Stock footage was a fact of life in Republic serials after WWII, with actors wearing familiar outfits to facilitate use of long stretches of film last seen years earlier in different storylines. Sometimes the effect is oddly endearing; serials like ZOMBIES OF THE STRATOSPHERE has a comforting nostalgic feeling as we greet Dr Satan's robot or the Purple Monster going through the paces once again. It`s just overdone way too much here, though.
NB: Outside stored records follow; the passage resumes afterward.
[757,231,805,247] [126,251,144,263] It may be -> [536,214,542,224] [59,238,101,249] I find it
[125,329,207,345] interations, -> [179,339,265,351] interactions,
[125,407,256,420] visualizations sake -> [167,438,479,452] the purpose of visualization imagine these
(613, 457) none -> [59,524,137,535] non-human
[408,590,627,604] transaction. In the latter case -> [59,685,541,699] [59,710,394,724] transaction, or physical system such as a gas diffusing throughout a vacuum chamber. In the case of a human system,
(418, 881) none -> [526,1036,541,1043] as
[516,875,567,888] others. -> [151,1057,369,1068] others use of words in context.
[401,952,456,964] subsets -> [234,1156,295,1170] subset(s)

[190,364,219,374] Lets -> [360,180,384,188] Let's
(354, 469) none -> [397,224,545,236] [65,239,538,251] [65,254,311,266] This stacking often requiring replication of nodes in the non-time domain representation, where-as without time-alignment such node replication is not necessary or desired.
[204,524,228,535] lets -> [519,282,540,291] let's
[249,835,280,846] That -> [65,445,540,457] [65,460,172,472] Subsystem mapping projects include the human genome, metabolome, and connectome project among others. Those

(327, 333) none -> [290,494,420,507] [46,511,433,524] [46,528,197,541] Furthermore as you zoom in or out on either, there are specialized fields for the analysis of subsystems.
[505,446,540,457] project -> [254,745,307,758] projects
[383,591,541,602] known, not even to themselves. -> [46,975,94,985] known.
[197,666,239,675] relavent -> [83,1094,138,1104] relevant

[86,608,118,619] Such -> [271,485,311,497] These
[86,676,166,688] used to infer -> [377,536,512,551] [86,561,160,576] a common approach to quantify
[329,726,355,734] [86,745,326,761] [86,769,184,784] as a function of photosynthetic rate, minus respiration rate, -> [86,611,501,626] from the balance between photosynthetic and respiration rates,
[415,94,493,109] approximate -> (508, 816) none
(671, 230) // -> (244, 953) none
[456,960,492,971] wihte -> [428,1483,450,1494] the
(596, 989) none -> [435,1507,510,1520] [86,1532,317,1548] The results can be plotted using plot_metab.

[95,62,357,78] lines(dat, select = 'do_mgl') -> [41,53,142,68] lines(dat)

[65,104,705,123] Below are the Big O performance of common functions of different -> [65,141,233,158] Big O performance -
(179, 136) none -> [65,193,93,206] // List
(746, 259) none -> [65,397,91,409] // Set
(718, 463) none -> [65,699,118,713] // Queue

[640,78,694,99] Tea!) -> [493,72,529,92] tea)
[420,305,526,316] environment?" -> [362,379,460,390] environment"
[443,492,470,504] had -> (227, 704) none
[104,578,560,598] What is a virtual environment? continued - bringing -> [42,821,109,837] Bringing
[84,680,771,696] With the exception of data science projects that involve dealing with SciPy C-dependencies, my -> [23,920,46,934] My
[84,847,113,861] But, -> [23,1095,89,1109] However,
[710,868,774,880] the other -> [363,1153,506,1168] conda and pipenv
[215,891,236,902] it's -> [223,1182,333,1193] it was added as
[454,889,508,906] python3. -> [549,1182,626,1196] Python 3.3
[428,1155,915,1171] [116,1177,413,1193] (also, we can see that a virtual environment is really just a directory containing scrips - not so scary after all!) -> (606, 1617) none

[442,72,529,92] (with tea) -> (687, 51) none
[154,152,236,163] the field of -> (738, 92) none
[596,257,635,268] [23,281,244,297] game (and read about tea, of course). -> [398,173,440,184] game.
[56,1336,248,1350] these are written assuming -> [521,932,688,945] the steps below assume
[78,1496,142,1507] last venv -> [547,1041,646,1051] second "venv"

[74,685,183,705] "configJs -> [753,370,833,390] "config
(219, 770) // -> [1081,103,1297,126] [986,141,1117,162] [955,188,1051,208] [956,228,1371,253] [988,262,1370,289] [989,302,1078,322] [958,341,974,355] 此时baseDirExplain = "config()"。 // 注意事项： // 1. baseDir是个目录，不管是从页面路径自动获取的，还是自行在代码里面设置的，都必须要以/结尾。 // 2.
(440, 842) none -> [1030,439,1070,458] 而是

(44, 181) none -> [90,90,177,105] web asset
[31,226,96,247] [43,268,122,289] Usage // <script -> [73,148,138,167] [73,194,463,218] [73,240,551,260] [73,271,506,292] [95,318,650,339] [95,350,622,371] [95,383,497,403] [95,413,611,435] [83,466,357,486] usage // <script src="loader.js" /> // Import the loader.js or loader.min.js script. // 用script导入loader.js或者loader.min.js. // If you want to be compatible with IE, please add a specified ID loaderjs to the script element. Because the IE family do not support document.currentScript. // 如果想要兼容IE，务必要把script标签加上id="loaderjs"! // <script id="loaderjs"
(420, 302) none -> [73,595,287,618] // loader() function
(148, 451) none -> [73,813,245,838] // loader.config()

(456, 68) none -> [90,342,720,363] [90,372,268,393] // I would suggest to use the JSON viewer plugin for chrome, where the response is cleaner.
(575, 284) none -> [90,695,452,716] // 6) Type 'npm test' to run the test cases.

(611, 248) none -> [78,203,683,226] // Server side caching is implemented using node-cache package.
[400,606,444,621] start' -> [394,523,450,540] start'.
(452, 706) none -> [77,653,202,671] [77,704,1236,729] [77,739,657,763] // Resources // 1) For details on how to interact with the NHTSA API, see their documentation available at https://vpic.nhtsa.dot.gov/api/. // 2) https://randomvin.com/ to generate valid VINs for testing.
The real sinker for PANTHER GIRL OF THE KONGO is the dismal presentation of the giant crawfish. *Sigh* Look, we know it's a real live critter filmed alongside tiny props. We're willing to meet you guys halfway, but make an effort to convince us. Use low camera angles, moody lighting, creative intercutting with that plastic prop claw grabbing Phyllis (in a polite way). No one expects another THEM! on the pitiful budget these guys had to work with, but we do hope for something better than another GIANT GILA MONSTER.